Tyrone O'Neill

Personal information
- Full name: Tyrone O'Neill
- Date of birth: 12 October 1999 (age 26)
- Place of birth: Grangetown, England
- Height: 6 ft 1 in (1.86 m)
- Position: Striker

Team information
- Current team: Shildon

Youth career
- Redcar Town
- Marske United
- Stockton Town
- 20??–2018: Middlesbrough

Senior career*
- Years: Team / Apps / (Gls)
- 2018–2021: Middlesbrough / 1 / (0)
- 2018–2019: → Hartlepool United (loan) / 3 / (0)
- 2019: → Darlington (loan) / 14 / (4)
- 2020–2021: → Darlington (loan) / 6 / (2)
- 2021–2022: Scunthorpe United / 4 / (0)
- 2022: → Darlington (loan) / 13 / (4)
- 2022: Stockton Town / 6 / (0)
- 2022–: Shildon / 0 / (0)

= Tyrone O'Neill =

English footballer (born 1999)

Tyrone O'Neill (born 12 October 1999) is an English professional footballer who plays as a striker for club Shildon. O'Neill made his Football League debut for Middlesbrough in the EFL Championship in 2019, but that was his only first-team appearance. He spent time on loan at National League club Hartlepool United and Darlington before being released in 2021 and joining Scunthorpe United. He returned to Darlington on loan in 2022 before leaving Scunthorpe at the end of the season and signing for Stockton Town.

== Life and career ==
=== Early life and career ===
O'Neill was born in Grangetown, North Yorkshire, in 1999, and attended St Peter's Catholic College in nearby South Bank. He played junior football for Redcar Town, moved on to Marske United under-12s, and then to Stockton Town, scoring freely at under-13 level and helping the under-14s win their division.

=== Middlesbrough ===
O'Neill joined Middlesbrough F.C.'s Academy, and took up a two-year scholarship in 2016. In his first year he played regularly for the under-18s; in his second, he moved into the under-23s and made two appearances in the EFL Trophy. His progress was rewarded with a first professional contract in 2018. First-team manager Tony Pulis gave debuts to several academy products in the EFL Cup first round match against Notts County on 14 August 2018; O'Neill was an unused substitute. After three more EFL Trophy matches, he joined National League club Hartlepool United on 9 November on loan until the end of the year.

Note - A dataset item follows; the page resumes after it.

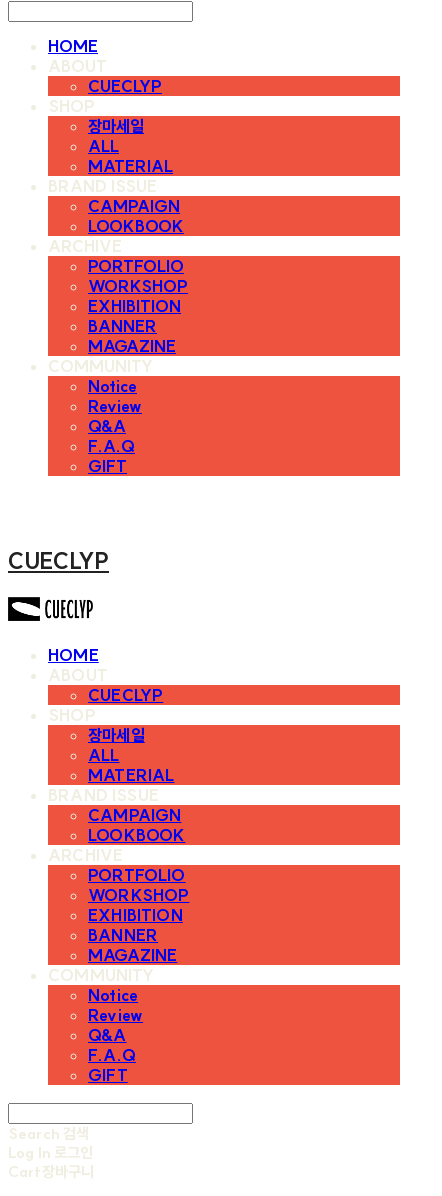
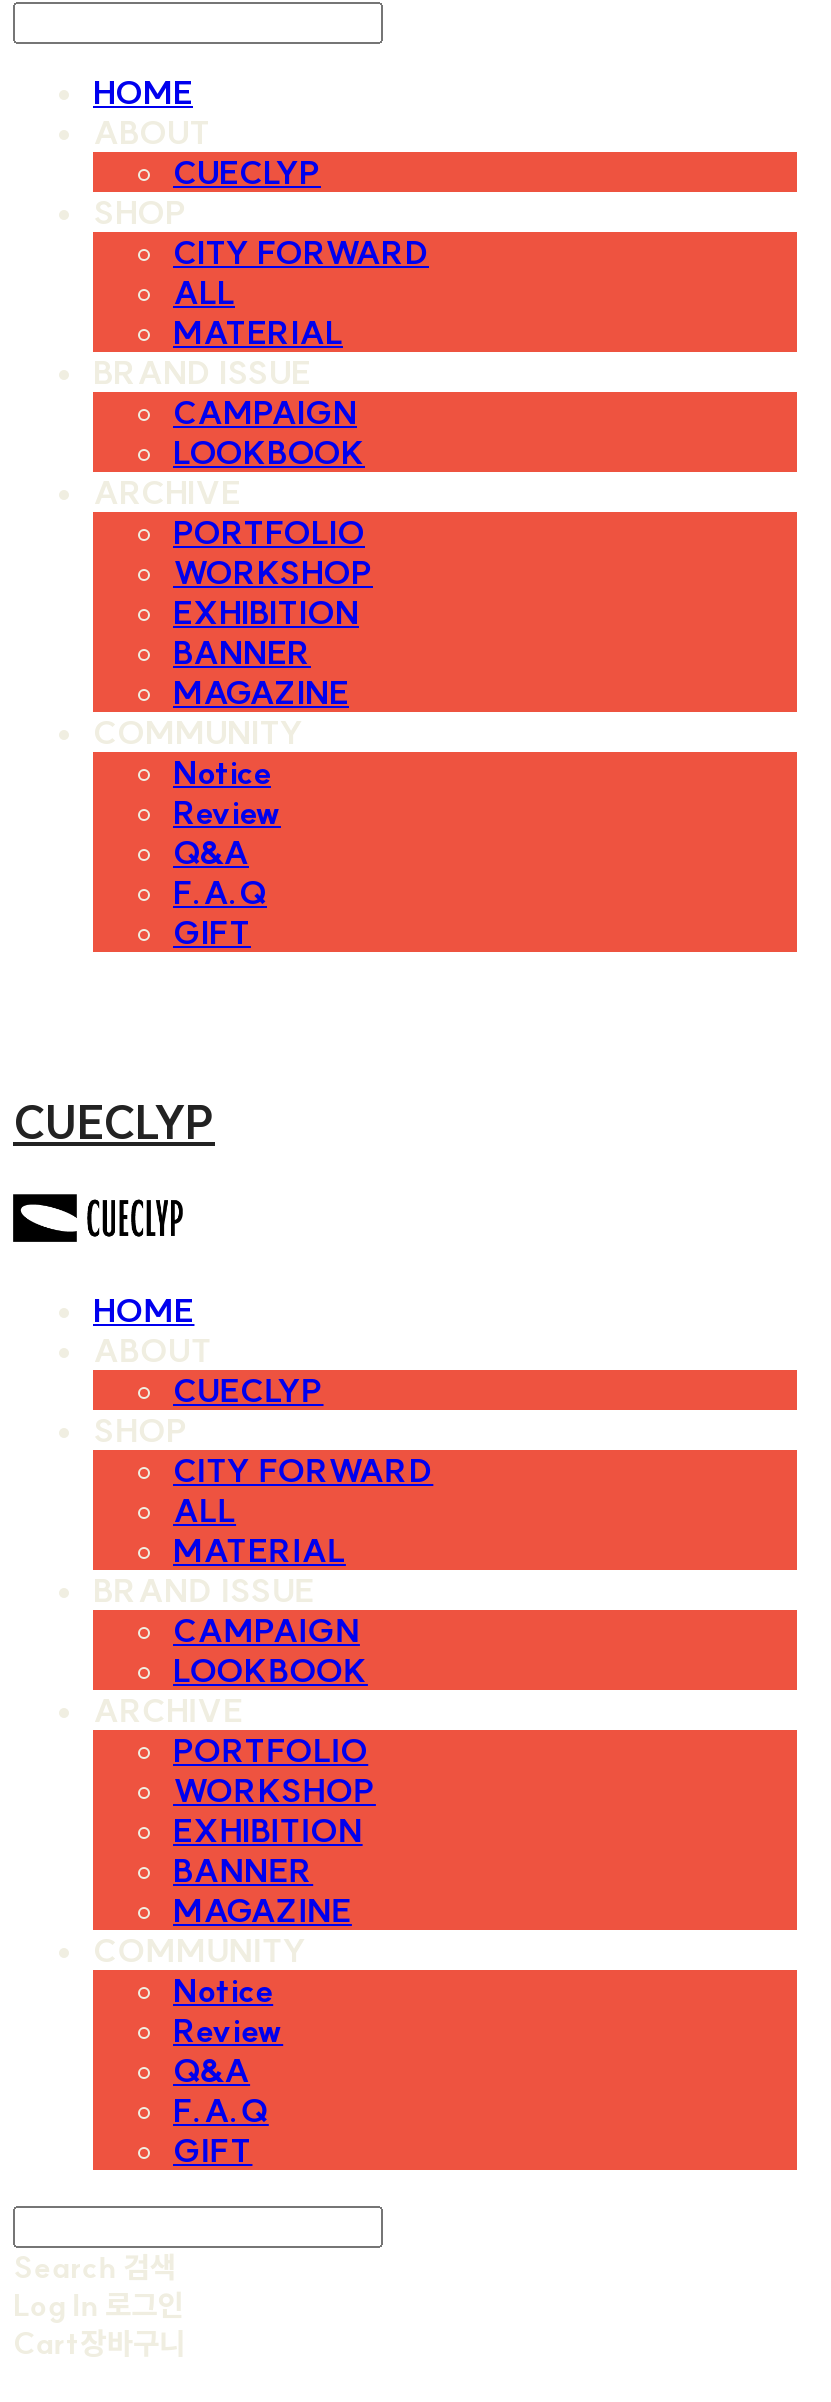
- 장마세일
+ CITY FORWARD

- 장마세일
+ CITY FORWARD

He made his first-team debut the following day, coming on for the last 20 minutes as Hartlepool held League One team Gillingham to a goalless draw in the FA Cup. According to manager Matthew Bates, "he brought a robustness" to the side. In the replay, with Gillingham 4–2 ahead in extra time, O'Neill scored his first senior goal when he "got the ball close to goal and held it up, turned and poked in from close range." He played three National League matches before Bates was replaced as manager by Richard Money, who chose to select Hartlepool's own players rather than loanees.

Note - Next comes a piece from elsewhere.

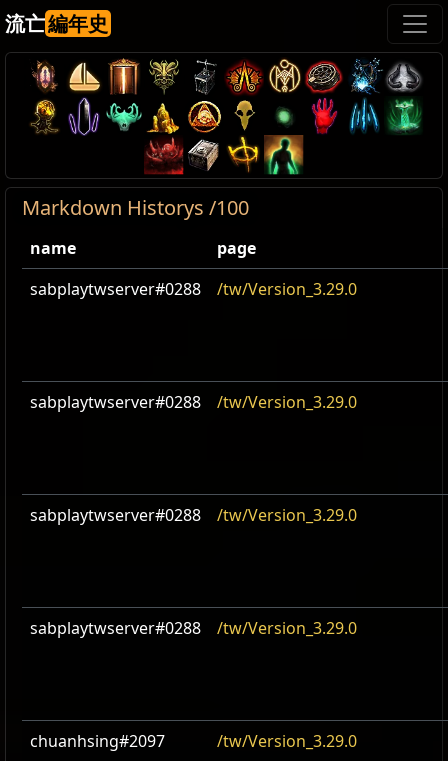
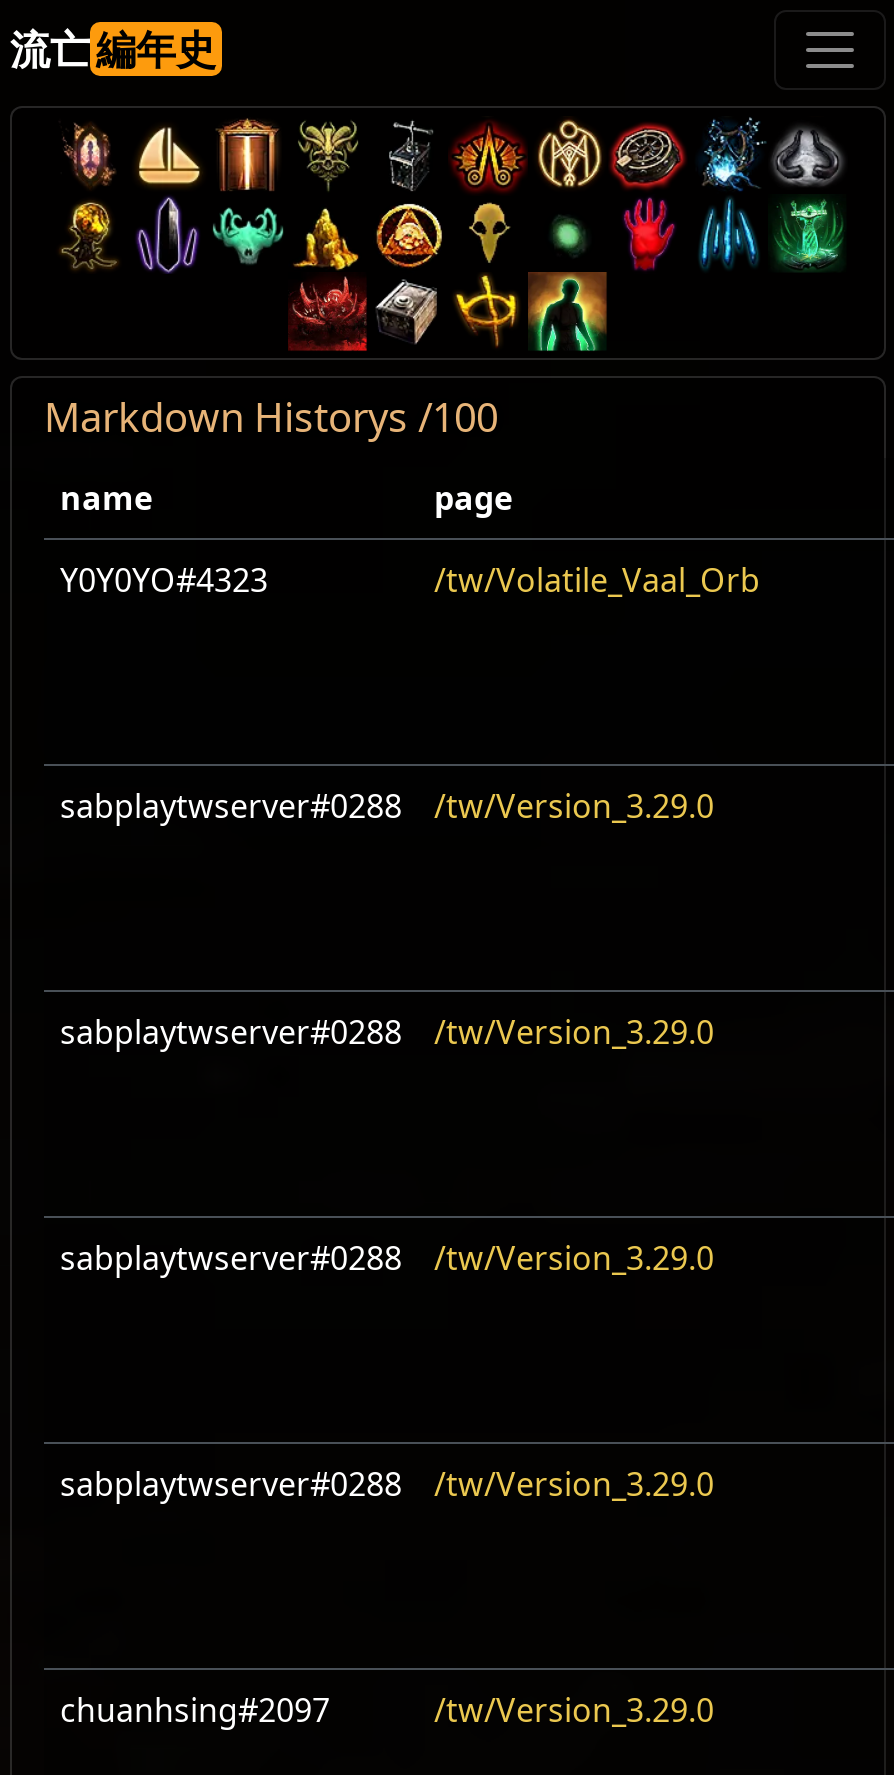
+ Y0Y0YO#4323
+ /tw/Volatile_Vaal_Orb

In July 2019, O'Neill joined National League North club Darlington on loan for six months. Their manager, Alun Armstrong, who had coached him at Middlesbrough's academy, would later describe him as lacking pace, but "very skinny, wiry, but he gives as good as he's got, he's quite strong for the size of him. He'll back in, he'll hold the ball up but he's got unbelievable quick feet for such a big lad, he can tie people in knots at times." One of nine debutants on the opening day of the season, O'Neill scored his first Darlington goal nine days later against Curzon Ashton, "adding the final touch to a team goal that involved seven players and ten passes", and his second the following week against Southport. In the FA Cup, he contributed two goals and an assist as Darlington beat Tamworth 3–0 to reach the first round proper. Two weeks later, he was recalled by Middlesbrough, who were without nine first-team players because of injury or suspension. He had made 17 appearances, missing just one match because of a head injury, and scored seven goals.

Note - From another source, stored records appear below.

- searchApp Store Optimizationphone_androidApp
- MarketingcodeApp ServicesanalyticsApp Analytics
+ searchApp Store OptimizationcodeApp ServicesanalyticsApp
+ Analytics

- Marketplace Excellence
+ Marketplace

O'Neill made his Football League debut in the Championship match away to Leeds United on 30 November, replacing the injured Britt Assombalonga for the last quarter-hour of a 4–0 loss. That was his last appearance, and in the new year he was rarely part of the matchday squad. The COVID-19 pandemic put paid to a proposed return to Darlington in March, but Armstrong persisted, and on 20 November 2020, O'Neill rejoined the club on loan until January 2021. On 5 January, the loan was extended until the end of the month. He scored twice in 10 appearances before returning to Middlesbrough, and was released when his contract expired at the end of the season.

=== Scunthorpe United ===
O'Neill trained with Darlington during the close season, but a trial at League Two club Scunthorpe United proved successful and he signed a two-year contract on 23 July 2021. He started the opening match of the season, but lasted only half an hour before a knee injury forced his substitution. He made three more appearances during August and September, but his progress was interrupted by injury, and his last inclusion in a matchday squad came at the end of October.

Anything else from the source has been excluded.